People have been playing for a number of years with the idea of generating captions or descriptions for images and video. There have been, on the face of it, impressive demonstrations, [but] those are not as impressive as they look. Their domain of expertise is very limited to whatever universe we train them on. Most of the systems, you show them images with other types of objects or unusual situations they’ve never seen and they will say complete garbage about it. They don’t have common sense.
What’s the connection between vision and common sense?
It depends who you talk to—even within Facebook there are people with different opinions on this. You could interact with an intelligent system purely with language. The problem is that language is a very low-bandwidth channel. Much information that goes through language is because humans have a lot of background knowledge to interpret this information.
Other people think that the only way to provide enough information to an AI system is to ground it in visual perception, [which] is much, much higher in information content than language. If you tell a machine “This is a smartphone,” “This is a steamroller,” “There are certain things you can move by pushing and others you cannot,” perhaps the machine will learn basic knowledge about how the world works. Kind of like how babies learn.
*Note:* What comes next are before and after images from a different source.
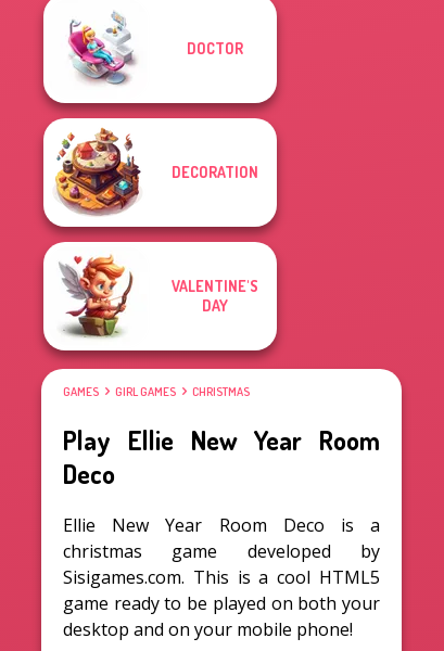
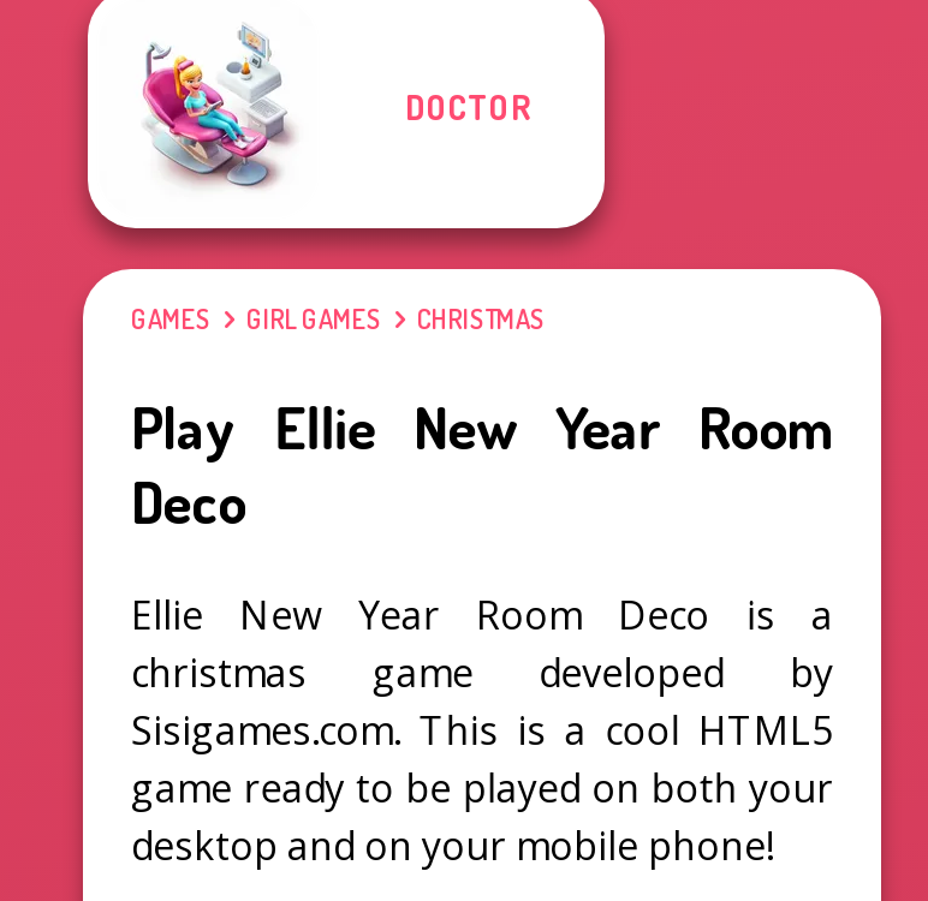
[41,117,279,340] [image] | DECORATION -> none
[172,277,258,315] VALENTINE'S | DAY -> none

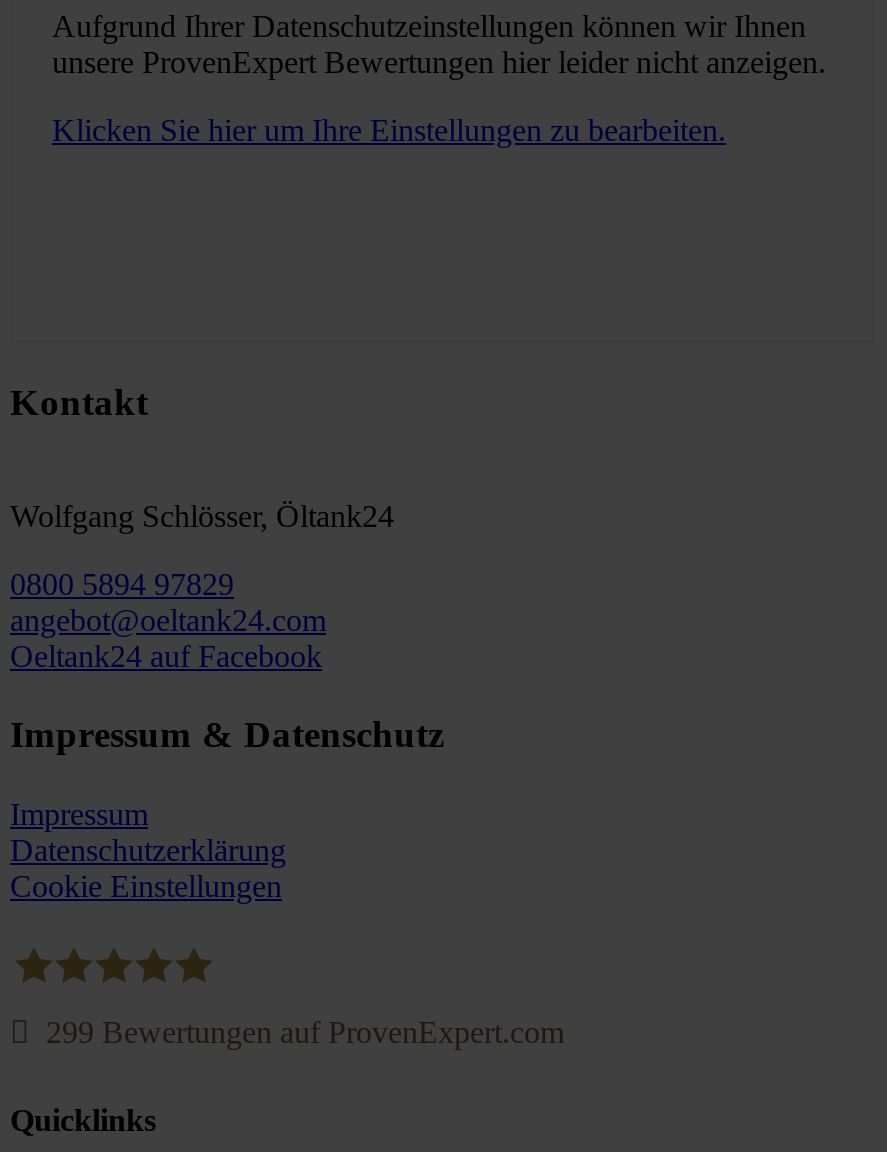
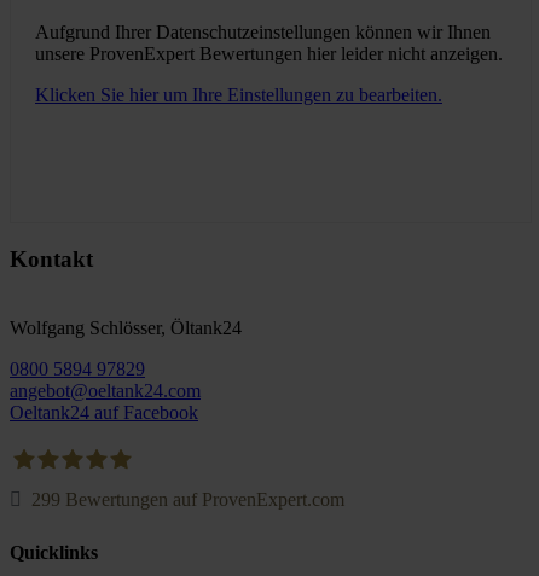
[10,712,444,903] Impressum & Datenschutz | Impressum | Datenschutzerklärung | Cookie Einstellungen -> none

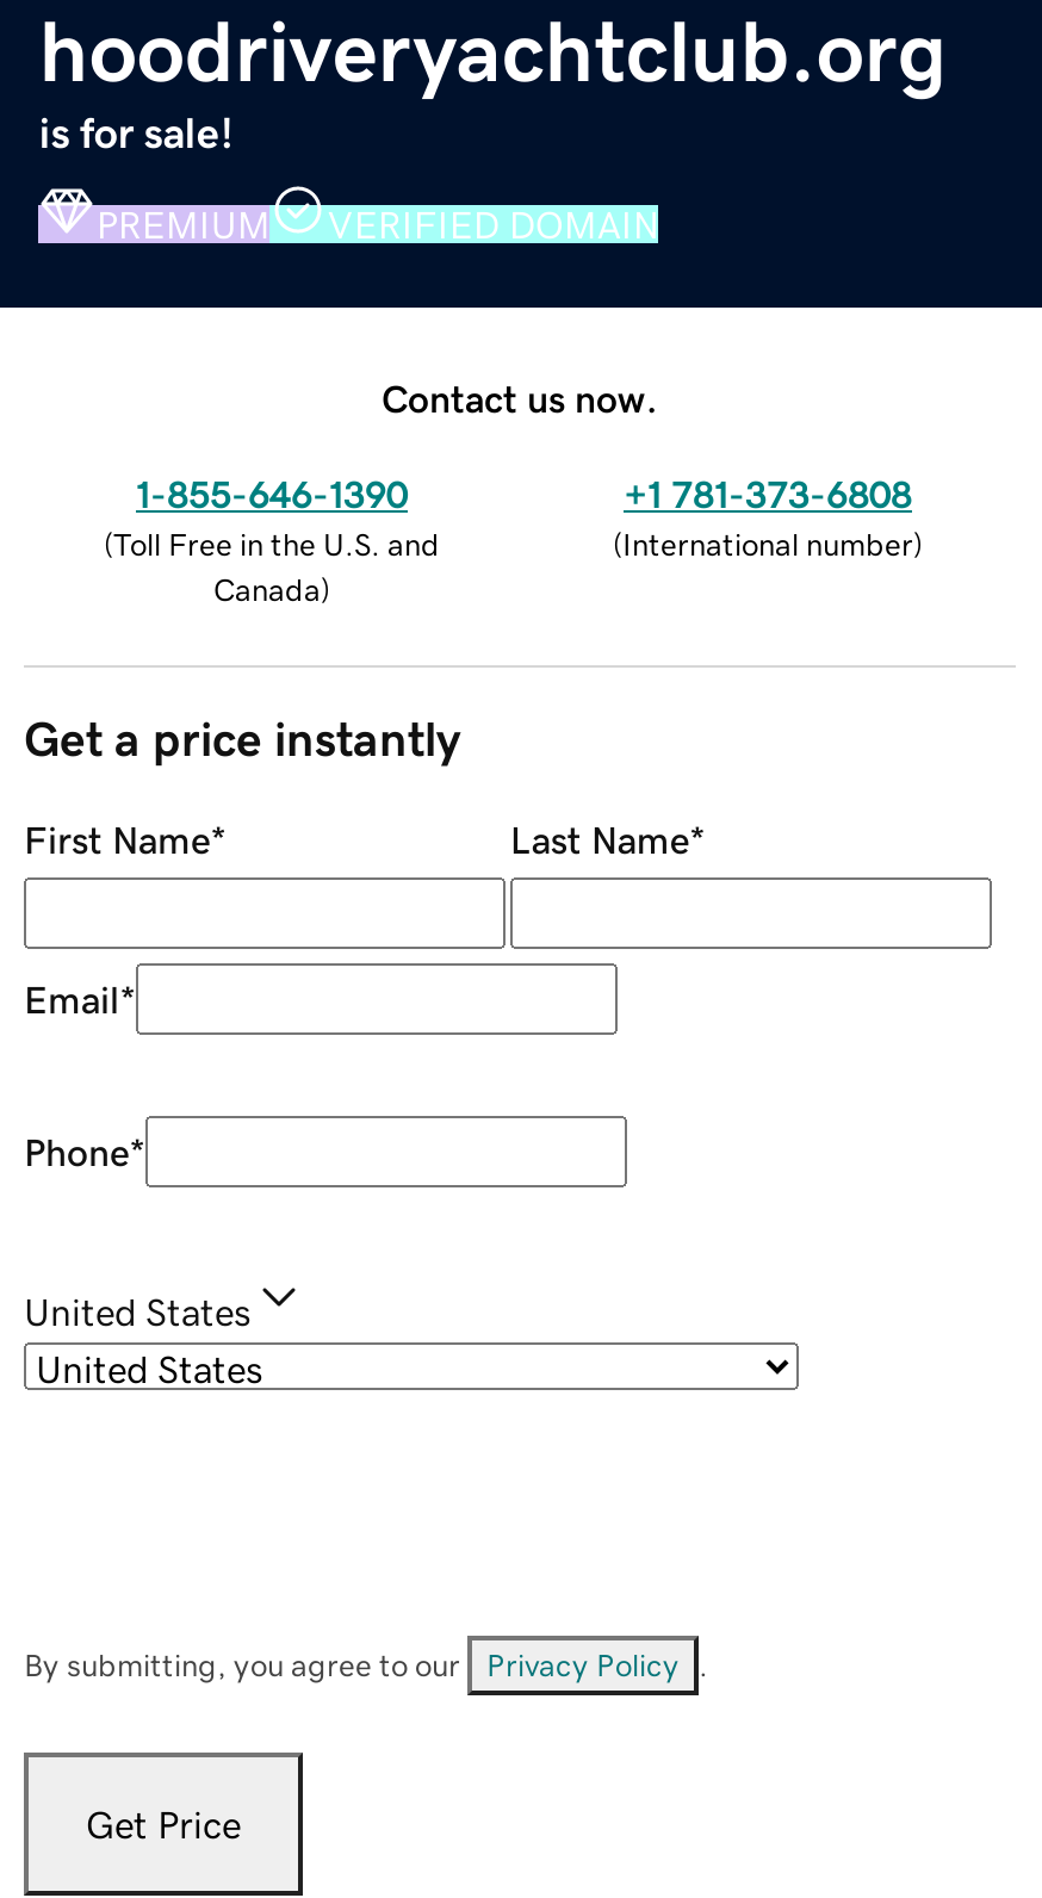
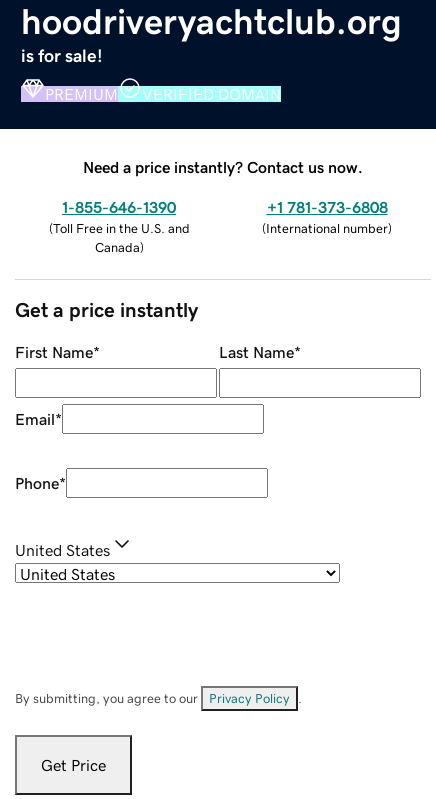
[382,378,658,416] Contact us now. -> [83,159,363,175] Need a price instantly? Contact us now.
Babies learn a lot about the world without explicit instruction, though.
One of the things we really want to do is get machines to acquire the very large number of facts that represent the constraints of the real world just by observing it through video or other channels. That’s what would allow them to acquire common sense, in the end. These are things that animals and babies learn in the first few months of life—you learn a ridiculously large amount about the world just by observation. There are a lot of ways that machines are currently fooled easily because they have very narrow knowledge of the world.
What progress is being made on getting software to learn by observation?
We are very interested in the idea that a learning system should be able to predict the future. You show it a few frames of video and it tries to predict what’s going to happen next. If we can train a system to do this we think we’ll have developed techniques at the root of an unsupervised learning system. That is where, in my opinion, a lot of interesting things are likely to happen. The applications for this are not necessarily in vision—it’s a big part of our effort in making progress in AI.